Brenda has kindly written this story for us, detailing her journey from leaving school at a young age and taking up varied casual work along the east coast of Australia, through to settling in St Kilda where her daughters were born, then into a life of service helping those in need.  One thing she omits in her story is that after this adventurous start to “adulthood”, she completed high school and gained a degree at Monash university, before taking up a post as a Psychiatric Social Worker in the Children’s Court Clinic.  
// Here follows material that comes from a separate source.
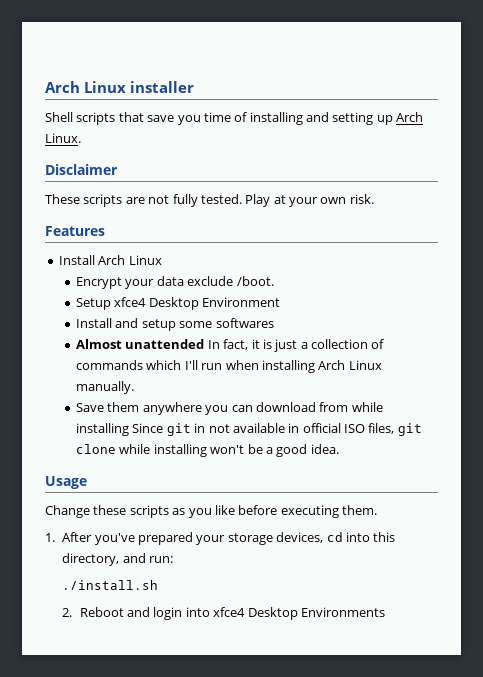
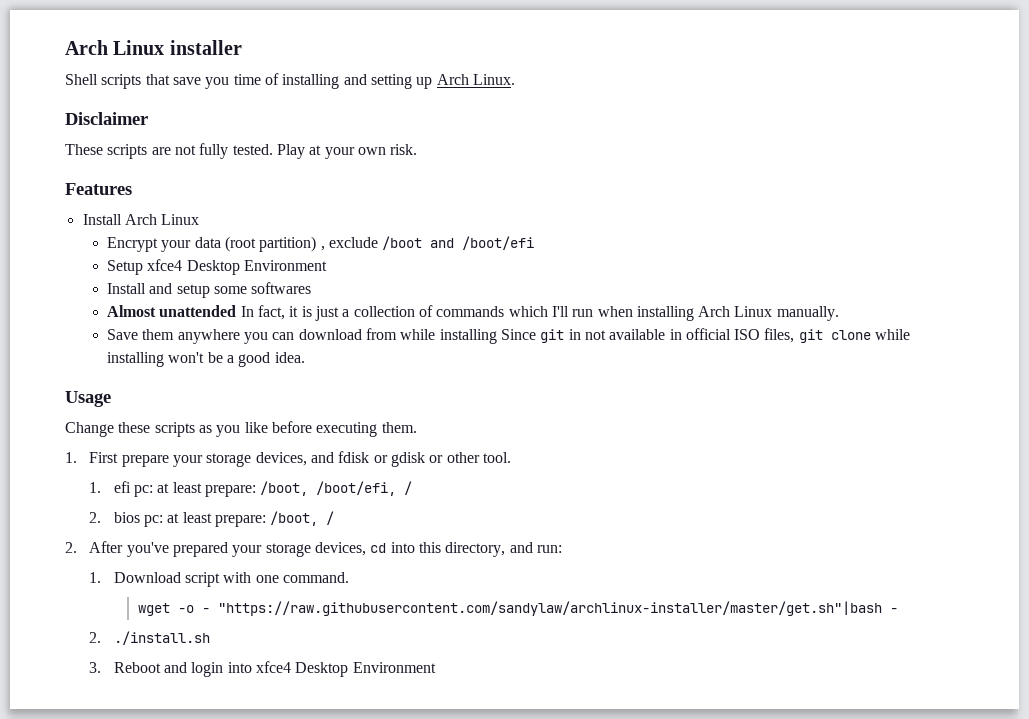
[187,276,274,286] exclude /boot. -> [224,236,535,252] (root partition) , exclude /boot and /boot/efi
(55, 537) none -> [89,451,511,467] [89,481,413,497] [89,511,335,527] [65,542,77,553] First prepare your storage devices, and fdisk or gdisk or other tool. // 1. efi pc: at least prepare: /boot, /boot/efi, / // 2. bios pc: at least prepare: /boot, / // 2.
(174, 559) none -> [89,572,350,587] [138,601,899,616] [89,632,102,643] 1. Download script with one command. // wget -o - "https://raw.githubusercontent.com/sandylaw/archlinux-installer/master/get.sh"|bash - // 2.
[62,608,73,617] 2. -> [89,662,102,673] 3.
[300,607,385,617] Environments -> [352,662,436,673] Environment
Some of Brenda’s extensive service history includes:

  • Founding Member (since 1969) and inaugural treasurer of the Council of Single Mothers and their Children
  • Member (1976-1980s), former board member and Vice-President (1981) of the Victorian Council of Social Services
  • Board Member, Australian Council of Social Services, 1981.
  • Supporter, Victorian Adoption Network Information and Self Help Group (VANISH), 1990s.
  • Chair and Member, Project steering Committee (1977) Collective of Self Help Groups (VIC).
  • City of Port Phillip: former Member, Multicultural Committee/Forum & former Member, Seniors Festival Sub-Committee.
  • Senior Psychiatric Social Worker, 1977-2003, established, Step Family Program (for parents whose children were before the courts), 1985-1986 – Children’s Court Clinic

Brenda also includes in her busy life being an advocate for adoptee rights, a member and advocate of Veg Out Community Garden, Number One Ticket Holder, St Kilda City Football and Netball Club and Ambassador for Women, Labor Party of Australia.